Directions ▸ Lines below that hold the word "progress" must be copied in full.

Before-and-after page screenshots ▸
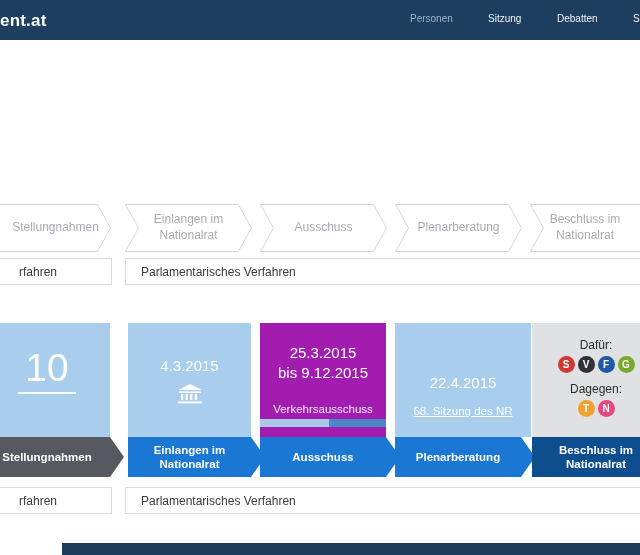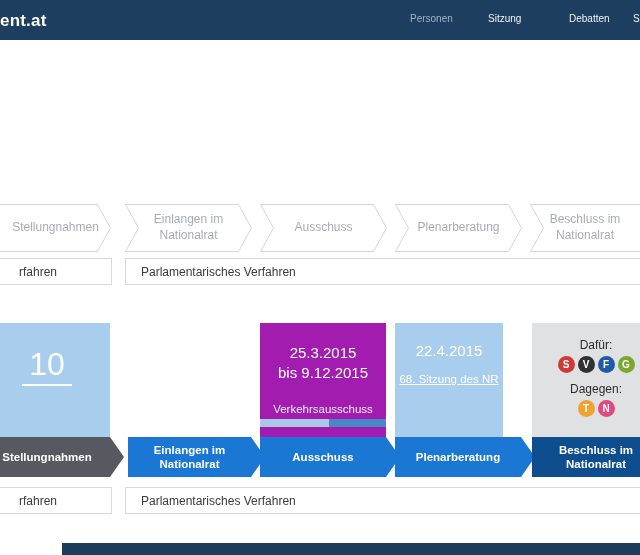--- a/index.html
+++ b/index.html
@@ -41,21 +41,21 @@
   .card-footer { position:absolute; top:437px; height:40px; display:flex; align-items:center;
                  justify-content:center; text-align:center; color:#fff; font-weight:bold;
                  font-size:11.5px; line-height:1.25; padding:0 12px; }
   .card-footer::after { content:""; position:absolute; left:100%; top:0; width:0; height:0;
                         border-top:20px solid transparent; border-bottom:20px solid transparent;
                         border-left:14px solid #000; }
   .f-gray { background:#565a60; } .f-gray::after { border-left-color:#565a60; }
   .f-blue { background:#1b77d4; } .f-blue::after { border-left-color:#1b77d4; }
   .f-navy { background:#0e4e8f; } .f-navy::after { border-left-color:#0e4e8f; }
 
-  .count-link { display:block; width:max-content; margin:24px auto 0; color:#fff; font-size:32px;
+  .count-link { display:block; width:max-content; margin:24px auto 0; color:#fff; font-size:39px;
                 line-height:1.1; text-decoration:none; border-bottom:2px solid rgba(255,255,255,0.95);
                 padding:0 7px 2px; }
   .card-col { display:flex; flex-direction:column; align-items:center; }
   .date-lg { color:#fff; font-size:15px; line-height:1.35; }
   .committee { color:#eaf2fb; font-size:11.5px; margin-top:19px; }
   .session-link { color:#fff; font-size:11.5px; margin-top:12px; text-decoration:underline; }
   .progress-track { position:absolute; left:0; right:0; bottom:10px; height:8px; background:#4a86c8; }
   .progress-fill { height:8px; background:#a9c8e8; }
 
   .vote-label { color:#2b2b2b; font-size:12px; text-align:center; }
@@ -69,21 +69,21 @@
 </head>
 <body>
 
 <div class="screen">
 
   <header class="topbar">
     <div class="logo">ent.at</div>
     <nav class="topnav">
       <a href="#" class="dim" style="left:410px">Personen</a>
       <a href="#" style="left:488px">Sitzung</a>
-      <a href="#" style="left:569px">Debatten</a>
+      <a href="#" style="left:557px">Debatten</a>
       <a href="#" style="left:633px">S</a>
     </nav>
   </header>
 
   <div class="steps">
     <div class="step" style="left:0;width:111px">
       <svg width="111" height="48" viewBox="0 0 111 48">
         <polyline points="0,0.5 97.5,0.5 110.5,24 97.5,47.5 0,47.5"></polyline>
       </svg>
       <div class="step-label">Stellungnahmen</div>
@@ -114,31 +114,43 @@
     </div>
   </div>
 
   <div class="phase-left row-top">rfahren</div>
   <div class="phase-main row-top">Parlamentarisches Verfahren</div>
 
   <div class="card cb-light" style="left:-16px;width:126px">
     <a href="#" class="count-link">10</a>
   </div>
 
+  <div class="card cb-light card-col" style="left:128px;width:123px;padding-top:33px">
+    <div class="date-lg">4.3.2015</div>
+    <svg width="26" height="20" viewBox="0 0 26 20" style="margin-top:8px">
+      <polygon points="13,0 25,6 1,6" fill="#ffffff"></polygon>
+      <rect x="2" y="7.4" width="22" height="1.6" fill="#ffffff"></rect>
+      <rect x="4" y="10" width="2.2" height="6" fill="#ffffff"></rect>
+      <rect x="8.6" y="10" width="2.2" height="6" fill="#ffffff"></rect>
+      <rect x="13.2" y="10" width="2.2" height="6" fill="#ffffff"></rect>
+      <rect x="17.8" y="10" width="2.2" height="6" fill="#ffffff"></rect>
+      <rect x="1" y="17.4" width="24" height="2" fill="#ffffff"></rect>
+    </svg>
+  </div>
 
   <div class="card cb-dark card-col" style="left:260px;width:126px;padding-top:20px">
     <div class="date-lg">25.3.2015</div>
     <div class="date-lg">bis 9.12.2015</div>
     <div class="committee">Verkehrsausschuss</div>
     <div class="progress-track">
       <div class="progress-fill" style="width: 55%;"></div>
     </div>
   </div>
 
-  <div class="card cb-light card-col" style="left:395px;width:108px;padding-top:18px">
+  <div class="card cb-light card-col" style="left:395px;width:136px;padding-top:50px">
     <div class="date-lg">22.4.2015</div>
     <a href="#" class="session-link">68. Sitzung des NR</a>
   </div>
 
   <div class="card cb-gray" style="left:532px;width:128px;padding-top:15px">
     <div class="vote-label">Dafür:</div>
     <div class="badge-row">
       <span class="party-badge" style="background-color: rgb(208, 58, 52);">S</span>
       <span class="party-badge" style="background-color: rgb(46, 50, 56);">V</span>
       <span class="party-badge" style="background-color: rgb(32, 89, 165);">F</span>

Exercise solution ▸
   .progress-track { position:absolute; left:0; right:0; bottom:10px; height:8px; background:#4a86c8; }
   .progress-fill { height:8px; background:#a9c8e8; }
     <div class="progress-track">
       <div class="progress-fill" style="width: 55%;"></div>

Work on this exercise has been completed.